Action item:
The answer should be an exact copy of the lines from the line with "Groom GRL050 Arm: 3" through the last line of the entries, and no other lines.

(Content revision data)

::::

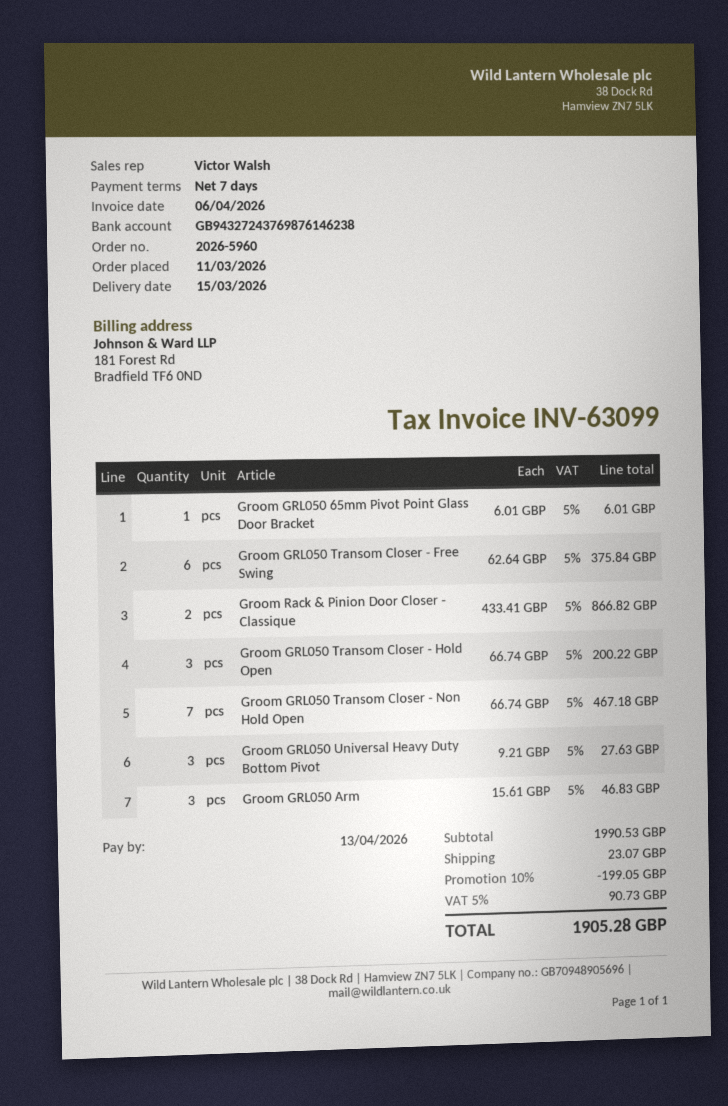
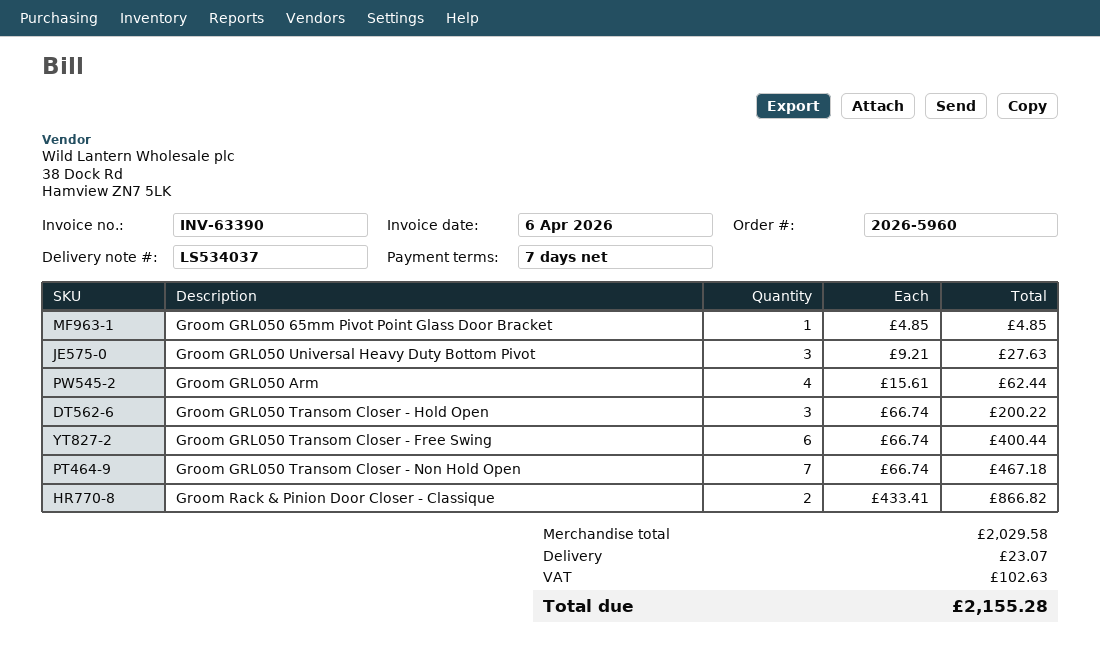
invoice number: INV-63099 -> INV-63390
Groom GRL050 65mm Pivot Point Glass Door Bracket: 1 x 6.01 = 6.01 -> 1 x 4.85 = 4.85
Groom GRL050 Transom Closer - Free Swing: 6 x 62.64 = 375.84 -> 6 x 66.74 = 400.44
Groom GRL050 Arm: 3 x 15.61 = 46.83 -> 4 x 15.61 = 62.44
subtotal: 1990.53 -> 2029.58
discount: 10% = 199.05 -> none
tax: 90.73 -> 102.63
total: 1905.28 -> 2155.28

::::

Exercise output:
Groom GRL050 Arm: 3 x 15.61 = 46.83 -> 4 x 15.61 = 62.44
subtotal: 1990.53 -> 2029.58
discount: 10% = 199.05 -> none
tax: 90.73 -> 102.63
total: 1905.28 -> 2155.28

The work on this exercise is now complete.